/---
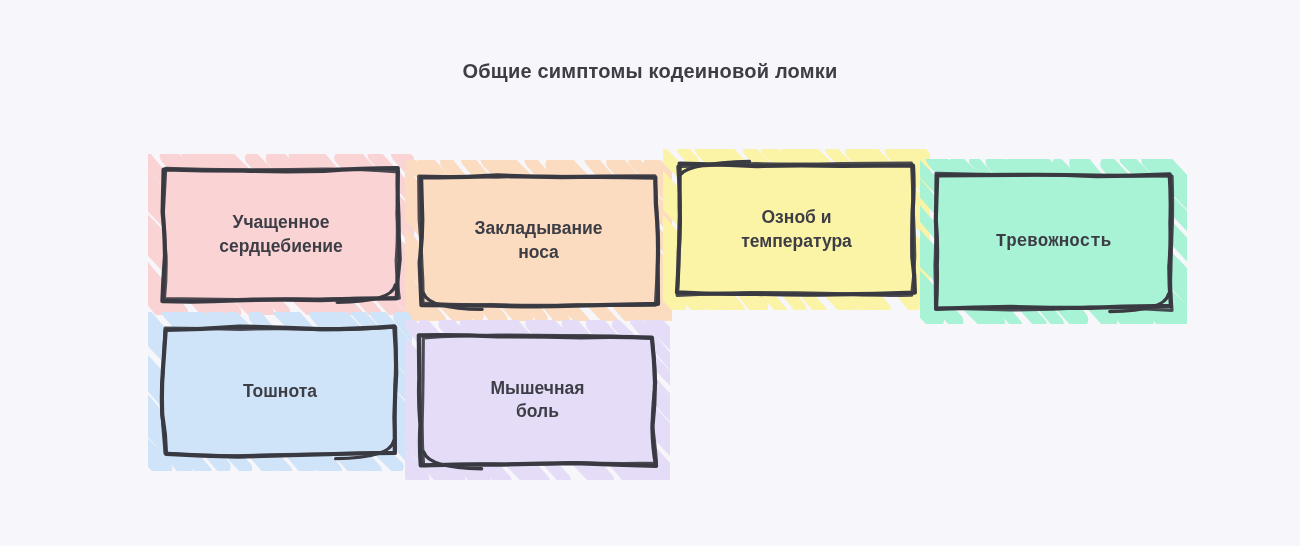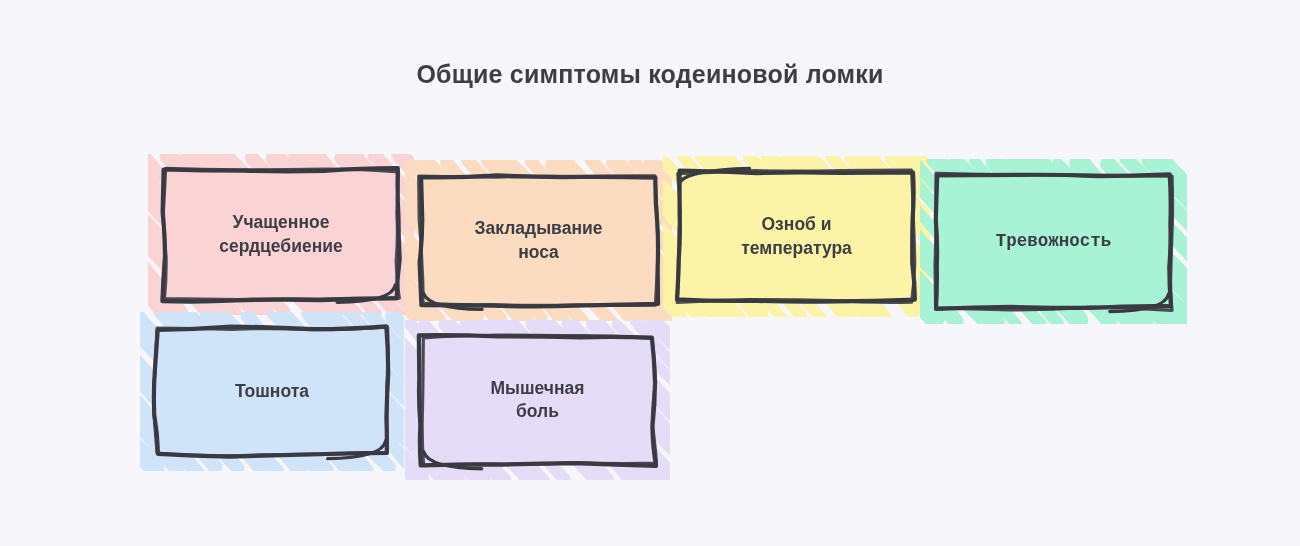"Общие симптомы кодеиновой ломки" #page-title { font-size: 25px -> 20px }
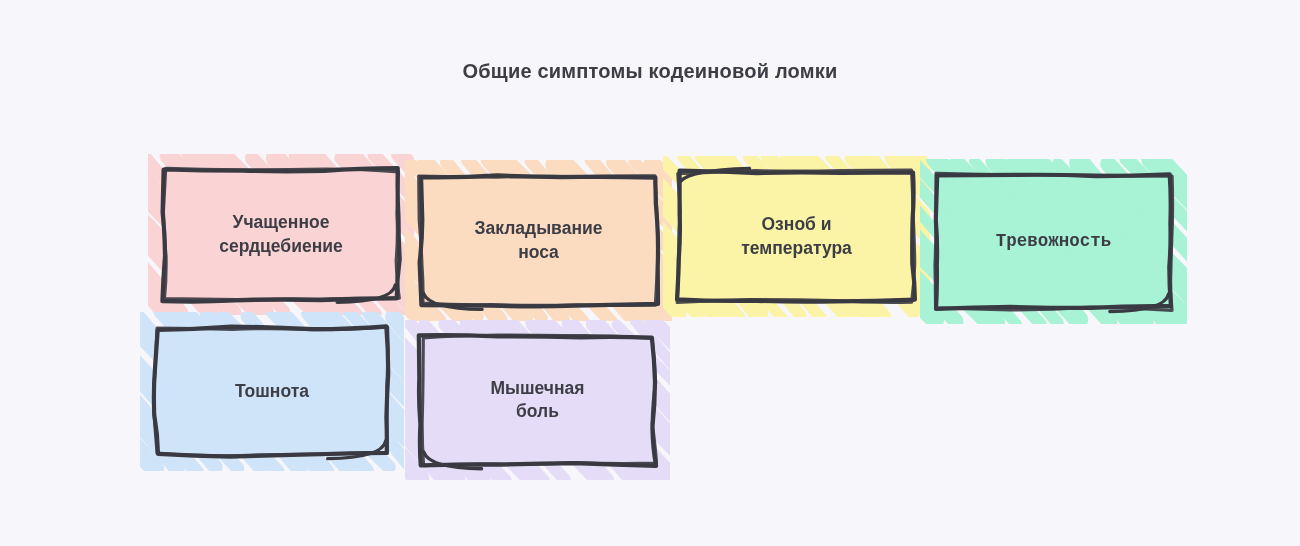"Озноб и" div.card { top: 172px -> 165px }
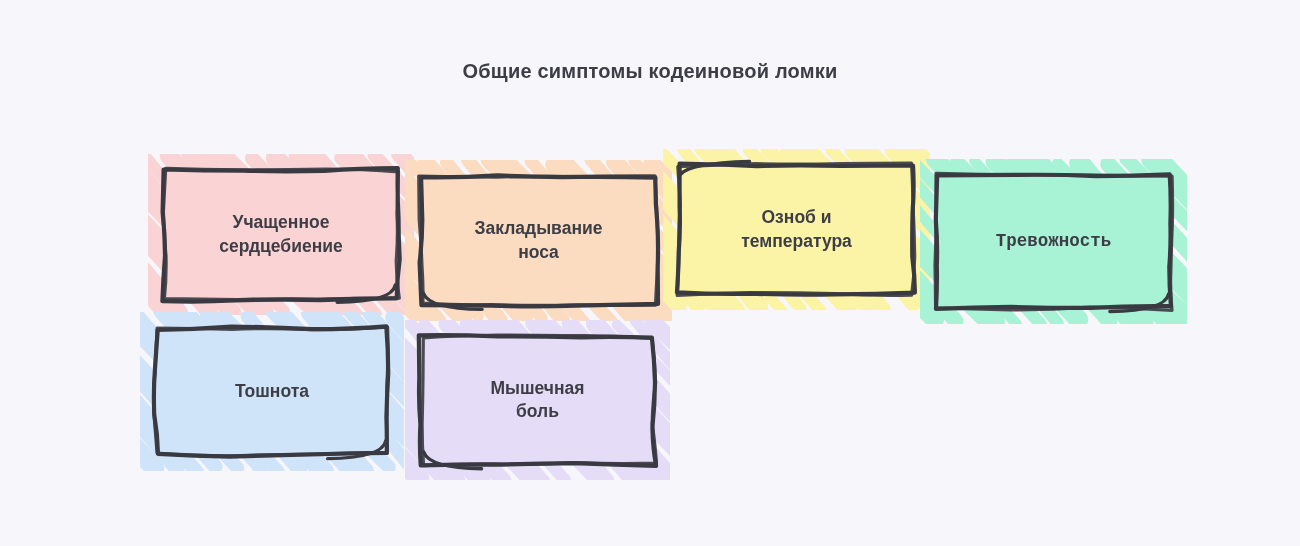"Тошнота" div.card { left: 156px -> 164px }
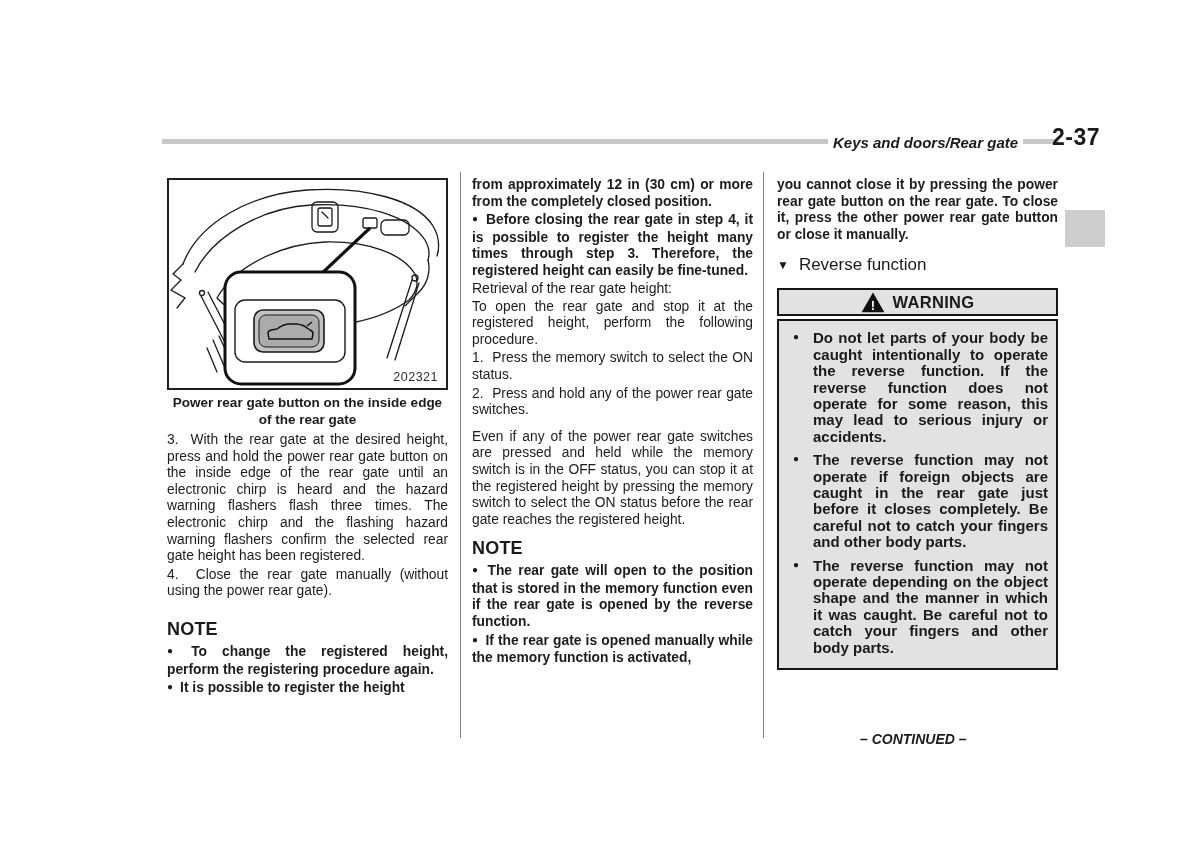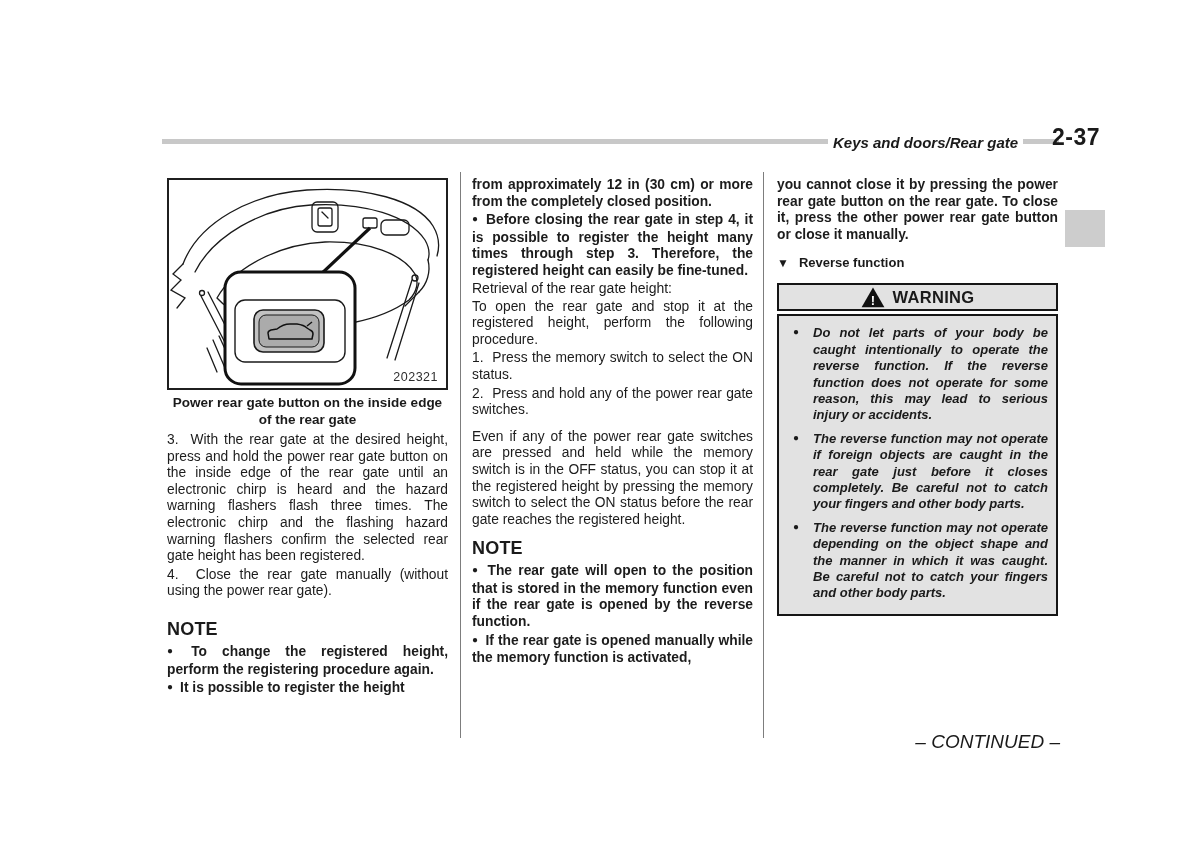"Reverse function" .section-label { font-size: 13px -> 17px; font-weight: bold -> normal }
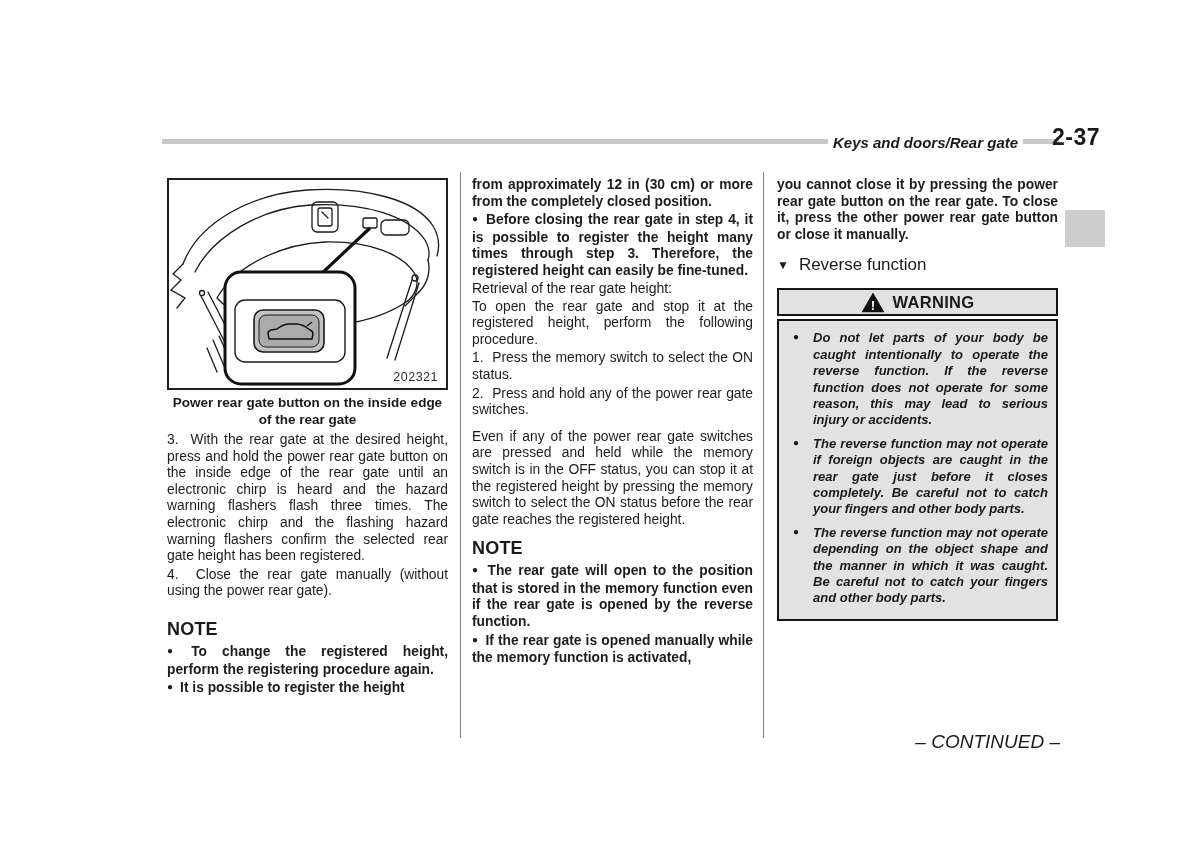"Do not let parts of" .warn-text { font-size: 13px -> 15px; font-style: italic -> none }
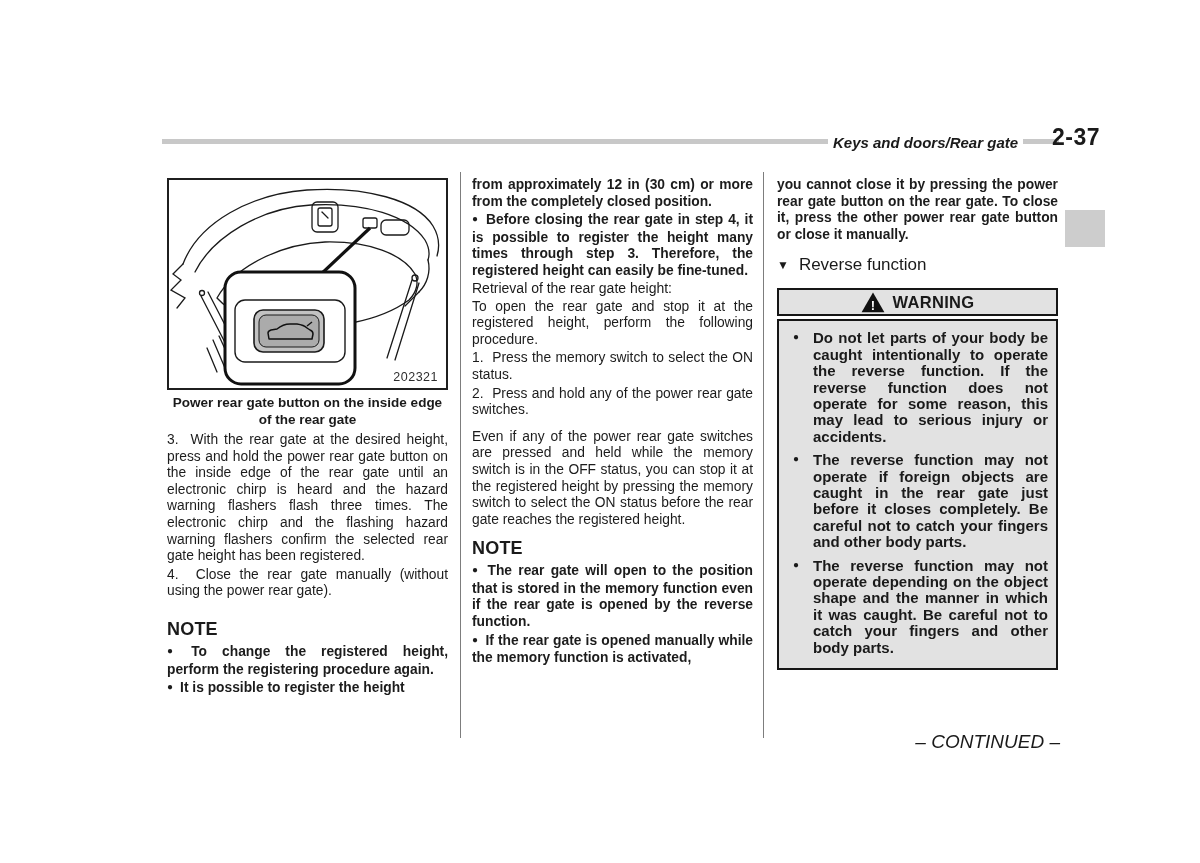"– CONTINUED –" .continued { font-size: 19px -> 14px; font-weight: normal -> bold; text-align: right -> none }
\---
# THE PROBLEM
Word for word, return all the entries and skip their pictures.

# WRITTEN RESPONSE
"Общие симптомы кодеиновой ломки" #page-title { font-size: 25px -> 20px }
"Озноб и" div.card { top: 172px -> 165px }
"Тошнота" div.card { left: 156px -> 164px }
"Reverse function" .section-label { font-size: 13px -> 17px; font-weight: bold -> normal }
"Do not let parts of" .warn-text { font-size: 13px -> 15px; font-style: italic -> none }
"– CONTINUED –" .continued { font-size: 19px -> 14px; font-weight: normal -> bold; text-align: right -> none }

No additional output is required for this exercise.